Structured diff data:

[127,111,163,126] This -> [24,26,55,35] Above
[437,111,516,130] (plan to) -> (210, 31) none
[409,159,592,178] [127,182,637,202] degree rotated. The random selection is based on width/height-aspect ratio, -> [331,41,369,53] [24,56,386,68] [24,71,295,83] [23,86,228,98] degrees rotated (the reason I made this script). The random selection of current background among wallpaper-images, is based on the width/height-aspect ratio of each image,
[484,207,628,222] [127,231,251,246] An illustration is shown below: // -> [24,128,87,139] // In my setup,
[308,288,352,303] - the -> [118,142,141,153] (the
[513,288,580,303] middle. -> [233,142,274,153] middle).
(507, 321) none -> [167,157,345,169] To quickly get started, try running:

Exercise objective:
Show all lines from the data above in which the word "none" appears.

Output:
[437,111,516,130] (plan to) -> (210, 31) none
(507, 321) none -> [167,157,345,169] To quickly get started, try running:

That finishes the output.